The film then transitioned to Davis’s political activism, which primarily began with her support for “The Soledad Brothers,” three inmates convicted of murdering a guard in Soledad Prison. She expressed support for the men and believed they were innocent. She also developed a fascination with and an emotional attachment to one prisoner in particular, George Jackson. This came to create issues, the first of which being her acquaintance with his brother, Jonathan Jackson. In August 1970 Jonathan led a botched attempt to free several Black prisoners from a courtroom in Marin County, California. The attempt left three prisoners and a judge dead, and several others injured. Immediately Davis came under suspicion as a co-conspirator, with several of her firearms having been found at the scene. Davis went into hiding and evaded police capture until October.
The rest of the film covered her time in prison, in which she was placed in solitary confinement. She was held on three separate accounts related to the failed escape attempt, any one of which would have earned her the death penalty. During this time she met with George Jackson, and the two shared intimacy. This led to heartbreak for Davis as George Jackson later attempted a violent prison break, which led to the deaths of several corrections officers and prisoners, himself included. Sickeningly, during Davis’s own trial, the prosecution suggested she assisted Johnathan Jackson because she felt an overwhelming passion for George Jackson that drove her to supply his brother with weapons.
The death penalty was banned in California and Davis was subsequently allowed bail. This was a key asset to her as she was able to play an active role in her own defense, eventually being acquitted and released. Her case sparked a global movement to reevaluate the conditions in which political prisoners are held and helped spawn the budding Black feminism movement.

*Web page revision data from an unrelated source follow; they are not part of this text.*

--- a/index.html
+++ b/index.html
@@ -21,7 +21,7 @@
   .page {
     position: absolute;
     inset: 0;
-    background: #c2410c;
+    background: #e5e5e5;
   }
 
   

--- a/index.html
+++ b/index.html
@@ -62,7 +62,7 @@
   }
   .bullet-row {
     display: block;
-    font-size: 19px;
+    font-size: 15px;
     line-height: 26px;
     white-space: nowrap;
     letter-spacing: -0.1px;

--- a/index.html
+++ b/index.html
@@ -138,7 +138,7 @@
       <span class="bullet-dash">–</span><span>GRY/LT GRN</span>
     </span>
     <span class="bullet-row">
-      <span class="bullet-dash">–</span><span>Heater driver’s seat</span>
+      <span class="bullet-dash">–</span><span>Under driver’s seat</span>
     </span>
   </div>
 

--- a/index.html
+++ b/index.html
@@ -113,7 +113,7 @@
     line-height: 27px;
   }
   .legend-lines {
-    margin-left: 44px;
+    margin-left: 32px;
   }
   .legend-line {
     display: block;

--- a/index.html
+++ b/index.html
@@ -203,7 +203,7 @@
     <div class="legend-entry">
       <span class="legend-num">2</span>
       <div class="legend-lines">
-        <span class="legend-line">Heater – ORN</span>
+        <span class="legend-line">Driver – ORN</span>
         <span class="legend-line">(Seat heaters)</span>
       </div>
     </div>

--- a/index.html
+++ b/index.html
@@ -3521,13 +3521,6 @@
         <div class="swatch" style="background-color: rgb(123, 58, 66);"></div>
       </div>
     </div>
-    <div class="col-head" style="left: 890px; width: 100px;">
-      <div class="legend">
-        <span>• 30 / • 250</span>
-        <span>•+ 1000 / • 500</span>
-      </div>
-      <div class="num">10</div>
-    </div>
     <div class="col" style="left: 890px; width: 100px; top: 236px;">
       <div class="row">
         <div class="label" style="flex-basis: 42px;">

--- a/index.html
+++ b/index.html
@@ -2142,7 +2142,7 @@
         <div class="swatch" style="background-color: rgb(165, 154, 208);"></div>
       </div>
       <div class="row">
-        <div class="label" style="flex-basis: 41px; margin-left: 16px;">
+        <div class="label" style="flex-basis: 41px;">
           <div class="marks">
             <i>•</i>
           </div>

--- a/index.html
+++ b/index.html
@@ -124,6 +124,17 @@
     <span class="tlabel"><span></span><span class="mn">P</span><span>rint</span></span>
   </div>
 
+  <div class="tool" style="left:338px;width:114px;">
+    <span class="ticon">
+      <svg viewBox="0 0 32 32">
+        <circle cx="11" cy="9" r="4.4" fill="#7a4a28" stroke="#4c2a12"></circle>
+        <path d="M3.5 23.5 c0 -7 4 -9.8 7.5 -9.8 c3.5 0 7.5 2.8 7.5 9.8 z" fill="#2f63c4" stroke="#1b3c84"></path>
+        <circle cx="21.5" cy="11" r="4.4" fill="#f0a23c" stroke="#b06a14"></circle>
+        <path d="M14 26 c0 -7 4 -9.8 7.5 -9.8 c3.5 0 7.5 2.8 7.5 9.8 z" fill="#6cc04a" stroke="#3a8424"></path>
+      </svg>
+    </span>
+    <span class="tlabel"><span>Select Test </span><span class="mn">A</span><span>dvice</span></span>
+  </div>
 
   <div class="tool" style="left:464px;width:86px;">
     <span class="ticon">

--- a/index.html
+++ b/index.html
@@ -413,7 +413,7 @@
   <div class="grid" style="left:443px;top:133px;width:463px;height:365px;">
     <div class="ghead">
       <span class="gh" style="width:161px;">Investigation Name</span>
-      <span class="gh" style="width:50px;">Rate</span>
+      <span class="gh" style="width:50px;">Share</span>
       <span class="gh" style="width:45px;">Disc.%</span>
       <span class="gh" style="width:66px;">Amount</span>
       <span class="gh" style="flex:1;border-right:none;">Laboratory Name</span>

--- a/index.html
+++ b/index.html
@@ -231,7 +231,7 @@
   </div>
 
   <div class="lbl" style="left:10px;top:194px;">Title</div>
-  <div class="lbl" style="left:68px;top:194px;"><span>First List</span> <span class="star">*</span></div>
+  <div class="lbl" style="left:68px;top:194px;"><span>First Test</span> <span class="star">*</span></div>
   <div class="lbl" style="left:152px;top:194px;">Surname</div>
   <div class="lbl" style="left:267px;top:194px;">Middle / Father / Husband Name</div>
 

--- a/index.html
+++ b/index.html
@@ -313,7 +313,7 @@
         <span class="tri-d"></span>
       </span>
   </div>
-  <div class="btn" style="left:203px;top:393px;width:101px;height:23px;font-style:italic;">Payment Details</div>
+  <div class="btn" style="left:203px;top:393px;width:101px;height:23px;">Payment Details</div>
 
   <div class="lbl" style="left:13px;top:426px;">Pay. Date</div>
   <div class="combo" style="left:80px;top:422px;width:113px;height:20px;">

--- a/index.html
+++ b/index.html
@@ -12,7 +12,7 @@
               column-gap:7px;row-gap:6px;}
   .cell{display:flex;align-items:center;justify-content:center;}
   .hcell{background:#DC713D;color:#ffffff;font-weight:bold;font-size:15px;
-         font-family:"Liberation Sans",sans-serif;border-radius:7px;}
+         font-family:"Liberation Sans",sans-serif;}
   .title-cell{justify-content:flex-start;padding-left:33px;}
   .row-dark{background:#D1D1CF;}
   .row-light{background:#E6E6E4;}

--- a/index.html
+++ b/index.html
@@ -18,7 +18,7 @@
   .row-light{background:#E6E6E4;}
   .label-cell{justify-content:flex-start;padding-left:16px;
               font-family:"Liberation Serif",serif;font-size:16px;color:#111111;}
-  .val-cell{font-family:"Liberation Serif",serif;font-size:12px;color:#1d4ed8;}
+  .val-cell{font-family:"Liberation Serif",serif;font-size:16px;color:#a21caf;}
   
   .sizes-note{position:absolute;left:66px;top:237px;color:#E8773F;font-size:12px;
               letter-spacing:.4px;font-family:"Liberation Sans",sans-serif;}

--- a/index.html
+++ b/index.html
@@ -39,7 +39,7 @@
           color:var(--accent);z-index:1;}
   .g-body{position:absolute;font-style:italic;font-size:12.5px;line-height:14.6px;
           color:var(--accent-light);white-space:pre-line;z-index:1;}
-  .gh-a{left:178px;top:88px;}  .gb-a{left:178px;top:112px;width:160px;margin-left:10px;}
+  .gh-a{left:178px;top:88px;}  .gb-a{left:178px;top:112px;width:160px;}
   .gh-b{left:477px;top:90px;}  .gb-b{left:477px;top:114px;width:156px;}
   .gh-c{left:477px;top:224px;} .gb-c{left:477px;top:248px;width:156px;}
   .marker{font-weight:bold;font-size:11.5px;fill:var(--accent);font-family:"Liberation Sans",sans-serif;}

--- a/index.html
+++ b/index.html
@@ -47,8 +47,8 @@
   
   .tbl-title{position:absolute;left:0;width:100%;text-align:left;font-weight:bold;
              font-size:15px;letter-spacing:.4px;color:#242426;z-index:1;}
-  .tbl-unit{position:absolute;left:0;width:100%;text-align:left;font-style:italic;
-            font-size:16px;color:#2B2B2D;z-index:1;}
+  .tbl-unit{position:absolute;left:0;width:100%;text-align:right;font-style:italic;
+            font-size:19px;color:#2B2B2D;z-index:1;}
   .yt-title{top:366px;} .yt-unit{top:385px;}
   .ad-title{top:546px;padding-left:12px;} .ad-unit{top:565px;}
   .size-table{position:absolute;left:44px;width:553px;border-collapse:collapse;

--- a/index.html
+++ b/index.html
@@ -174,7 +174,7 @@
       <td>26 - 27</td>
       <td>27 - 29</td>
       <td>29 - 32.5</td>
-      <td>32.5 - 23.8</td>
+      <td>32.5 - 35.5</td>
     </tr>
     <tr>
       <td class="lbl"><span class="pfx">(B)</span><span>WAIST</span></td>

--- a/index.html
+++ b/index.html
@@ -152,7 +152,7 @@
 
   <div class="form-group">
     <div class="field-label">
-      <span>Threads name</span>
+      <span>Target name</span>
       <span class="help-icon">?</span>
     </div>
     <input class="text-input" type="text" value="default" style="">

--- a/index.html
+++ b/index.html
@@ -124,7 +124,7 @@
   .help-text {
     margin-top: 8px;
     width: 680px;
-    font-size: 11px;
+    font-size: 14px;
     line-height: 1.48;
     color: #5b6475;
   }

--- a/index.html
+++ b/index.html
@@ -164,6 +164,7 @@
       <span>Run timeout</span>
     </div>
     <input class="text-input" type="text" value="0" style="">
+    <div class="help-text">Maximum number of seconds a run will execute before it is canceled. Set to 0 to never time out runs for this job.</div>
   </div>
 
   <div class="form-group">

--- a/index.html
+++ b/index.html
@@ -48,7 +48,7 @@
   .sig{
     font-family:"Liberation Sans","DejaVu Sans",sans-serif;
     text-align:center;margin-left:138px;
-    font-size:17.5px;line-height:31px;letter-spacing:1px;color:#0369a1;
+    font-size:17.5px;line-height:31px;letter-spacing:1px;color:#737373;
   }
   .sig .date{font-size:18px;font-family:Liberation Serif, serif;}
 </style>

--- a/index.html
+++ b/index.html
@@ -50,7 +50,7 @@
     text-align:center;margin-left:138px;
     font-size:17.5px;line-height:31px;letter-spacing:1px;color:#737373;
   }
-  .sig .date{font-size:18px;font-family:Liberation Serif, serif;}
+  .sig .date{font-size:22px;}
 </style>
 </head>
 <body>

The Anchor spoke with Maria Seidl, a junior studying history and sociology, and Elli Stuk, a senior studying psychology and sociology. The pair remarked that this is the first in a film series covering topics related to National Women’s History Month. Seidl commented, “When we think of feminists, we think of white, skinny, beautiful feminists who go on TV and talk about hating men, and that’s not at all what feminism is, it has roots with Black women and the abolition movement . . . now we’re seeing the hope for more inclusive feminism.” Stuk followed up by saying, “This movie deals with a lot of complex issues, not only of race and gender but also political affiliation and social injustice in general. And like Maria said, a huge thing now with the third wave of feminism is intersectionality . . . and I think Angela Davis is a prime example of that.” During the Q&A, the duo also commented that you don’t have to be a “raging communist” to care about the rights of political prisoners.
Thank you to SAC and WEO for hosting the event. Students are encouraged to keep an eye on the upcoming film events to attend those as well!